Keywords: Thirst regulation ; Vasopressin ; Renin-angiotensin-system ; Atrial natriuretic peptide ; Endstage renal disease

Source: Springer Online Journal Archives 1860-2000

Topics: Medicine

Notes: Summary About 30% of hemodialyzed patients are suffering from chronic fluid overload despite advice to restrict the oral fluid intake. To investigate the cause of the abnormal drinking behaviour a clinical study was performed in 51 non-diabetic patients with endstage renal disease exhibiting lower interdialytic weight gain (〈3 kg,n=17) and increased interdialytic weight gain (〉3 kg,n=34). Blood pressure, body weight self-estimated thirst intensity before and after hemodialysis were analyzed. Biochemical and behavioral variables were measured including hormonal factors of water and sodium metabolism. Significant differences of dry weight, creatinine, urea nitrogen and thirst intensity were found between the two groups.
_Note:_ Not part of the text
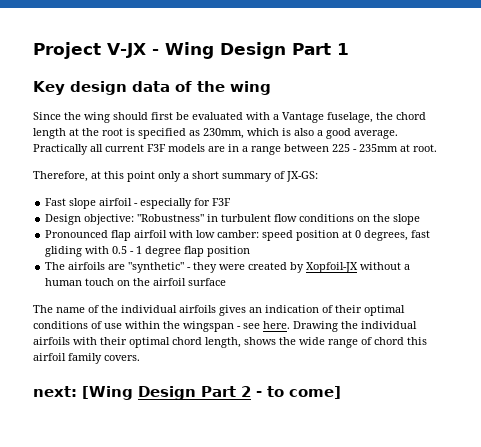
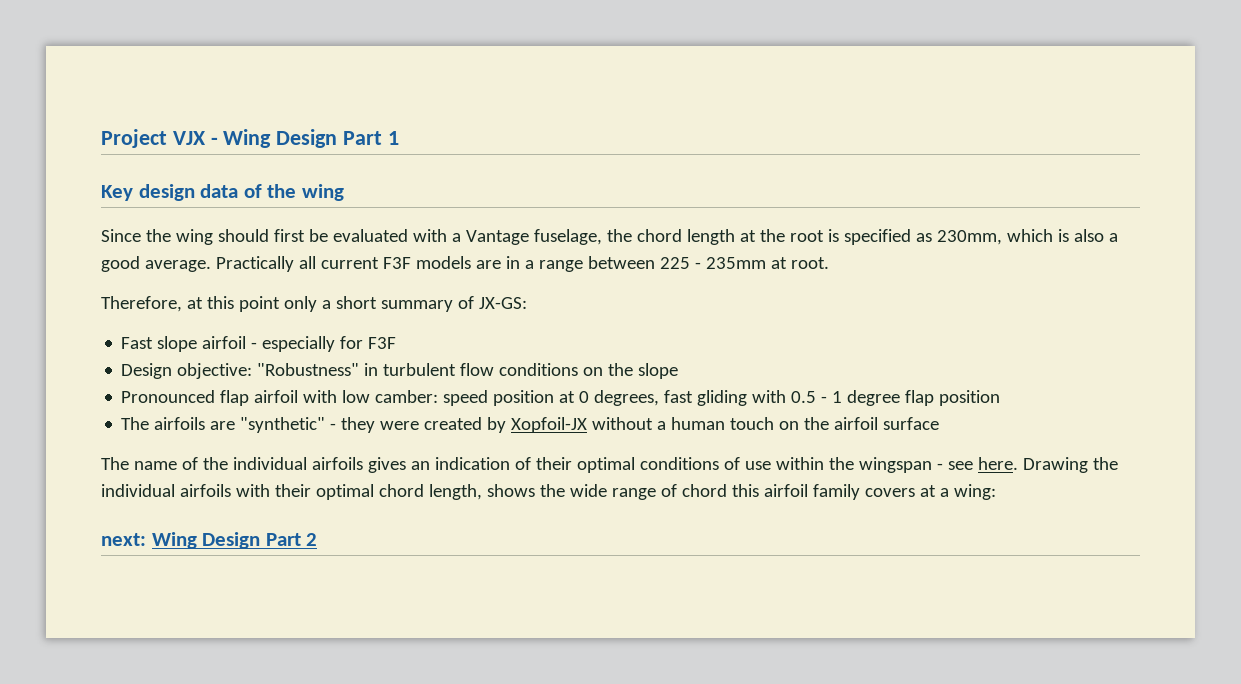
[107,43,146,58] V-JX -> [172,131,206,145] VJX
[104,355,140,361] covers. -> [864,484,996,500] covers at a wing:
[82,386,133,400] [Wing -> [151,532,197,549] Wing
[256,386,341,399] - to come] -> (318, 539) none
Catecholamines, renin, angiotensin II, aldosterone, vasopressin and atrial natriuretic peptide exhibited a similar pattern in both groups. Atrial natriuretic peptide decreased during hemodialysis in both groups, angiotensin II, however, and norepinephrine showed an exaggerated response to ultrafiltration rate in polydipsic patients. These results suggest that changes in serum osmolality during hemodialysis did not contribute to thirst and drinking behaviour. It seems that postdialytic hypovolaemia together with higher plasma-angiotensin II-levels is responsible for increased oral intake of fluid and excessive weight gain.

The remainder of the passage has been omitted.